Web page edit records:

BEGIN

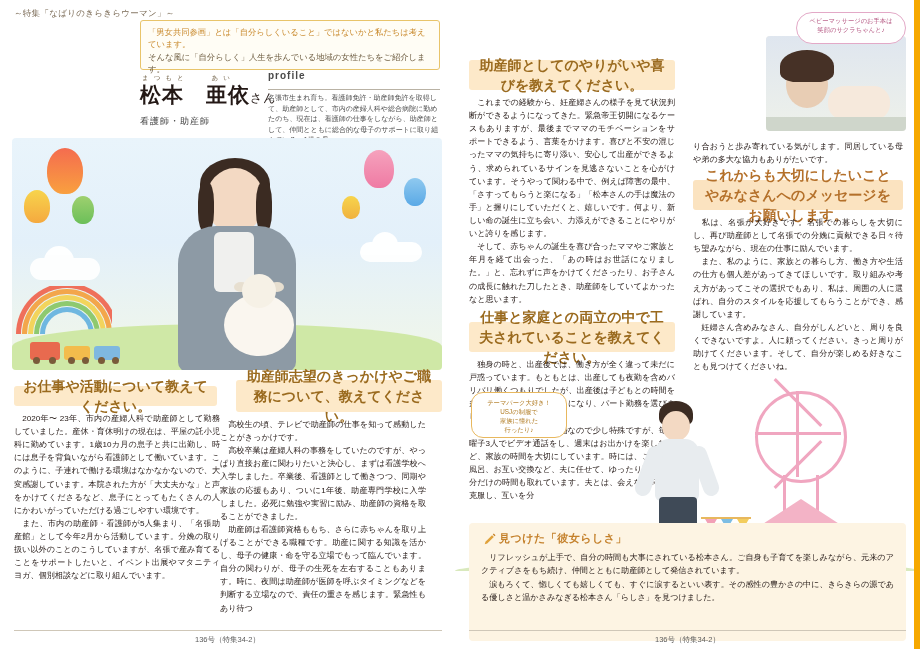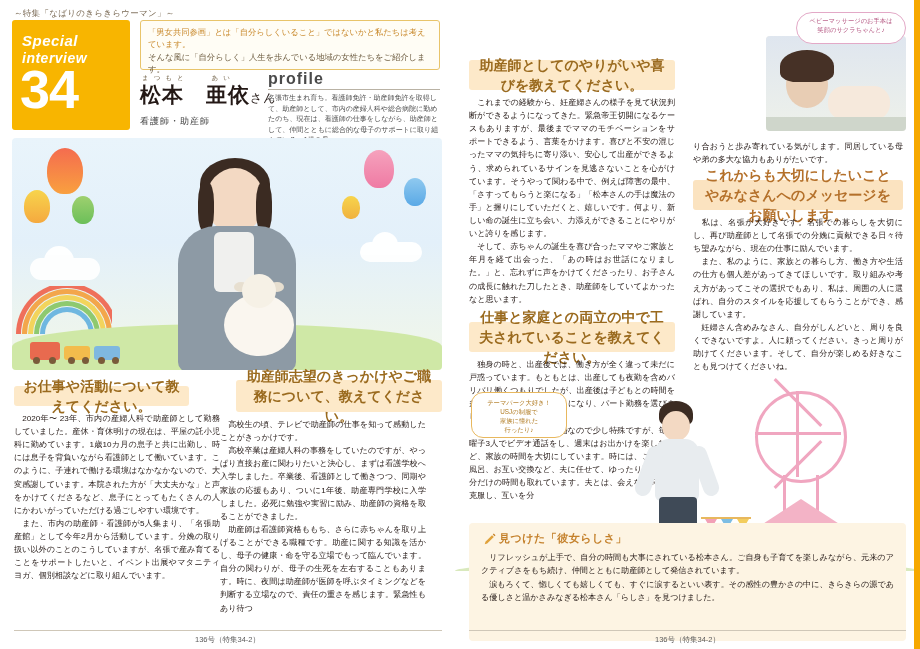--- a/index.html
+++ b/index.html
@@ -141,11 +141,6 @@
 
     <div class="feature-label">～特集「なばりのきらきらウーマン」～</div>
 
-    <div class="sp-box">
-      <div class="l1">Special</div>
-      <div class="l2">interview</div>
-      <div class="num">34</div>
-    </div>
 
     <div class="quote-box">
       <p>「男女共同参画」とは「自分らしくいること」ではないかと私たちは考えています。</p>

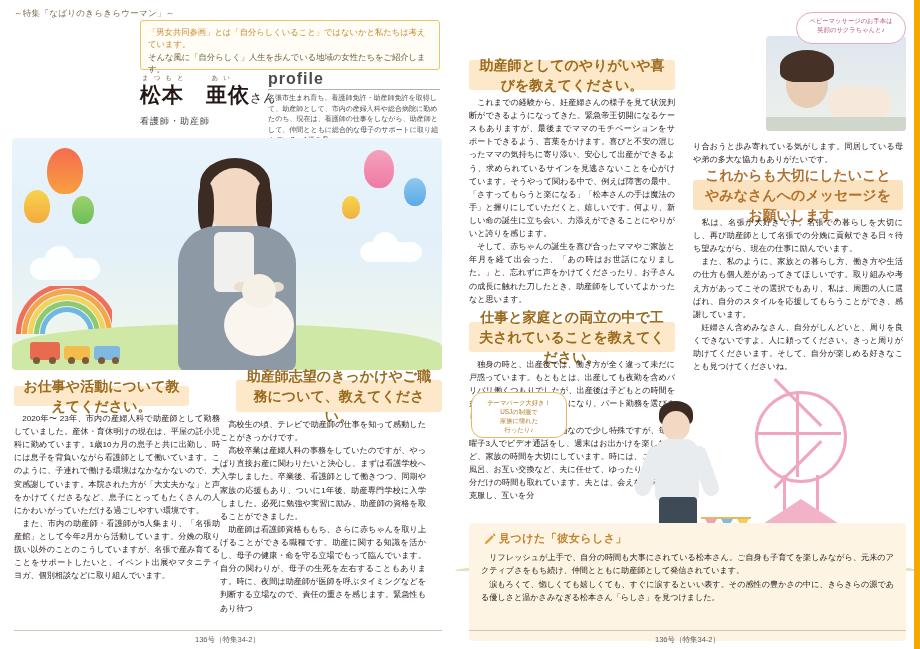--- a/index.html
+++ b/index.html
@@ -43,7 +43,7 @@
   .role{font-size:9px;color:#3b3b3b;margin-top:6px;letter-spacing:1px;}
 
   .profile-box{position:absolute;left:268px;top:70px;width:172px;}
-  .profile-title{font-size:16px;font-weight:bold;color:#4a4a4a;border-bottom:1px solid #b9b2a4;padding-bottom:1px;letter-spacing:1px;}
+  .profile-title{font-size:10px;font-weight:bold;color:#4a4a4a;border-bottom:1px solid #b9b2a4;padding-bottom:8px;letter-spacing:1px;}
   .profile-text{font-size:7px;line-height:1.5;color:#4a4a4a;margin-top:3px;}
 
   

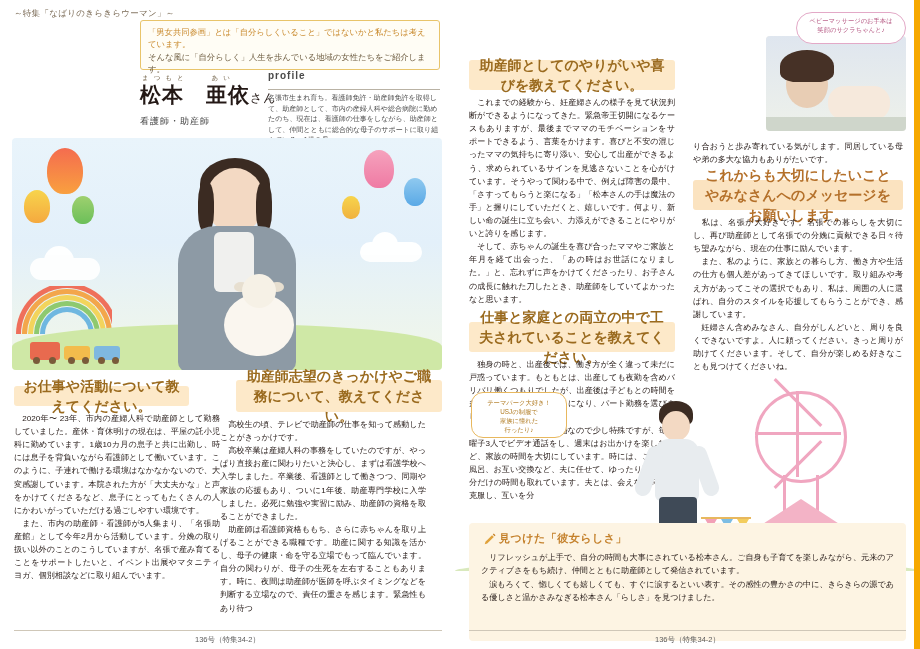--- a/index.html
+++ b/index.html
@@ -209,7 +209,7 @@
 
     </div>
 
-    <div class="qhead center" style="left:14px;top:386px;width:175px;height:20px;">お仕事や活動について教えてください。</div>
+    <div class="qhead center" style="left:14px;top:386px;width:203px;height:20px;">お仕事や活動について教えてください。</div>
     <div class="qhead center" style="left:236px;top:380px;width:206px;height:32px;">助産師志望のきっかけやご職務について、教えてください。</div>
 
     <div class="col" style="left:14px;top:412px;width:206px;height:215px;white-space:pre-line;">　2020年〜 23年、市内の産婦人科で助産師として勤務していました。産休・育休明けの現在は、平屋の託小児科に勤めています。1歳10カ月の息子と共に出勤し、時には息子を背負いながら看護師として働いています。このように、子連れで働ける環境はなかなかないので、大変感謝しています。本院された方が「大丈夫かな」と声をかけてくださるなど、息子にとってもたくさんの人にかわいがっていただける過ごしやすい環境です。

END

Give the number of lines in the entries that contain the word "border", with no other text.

2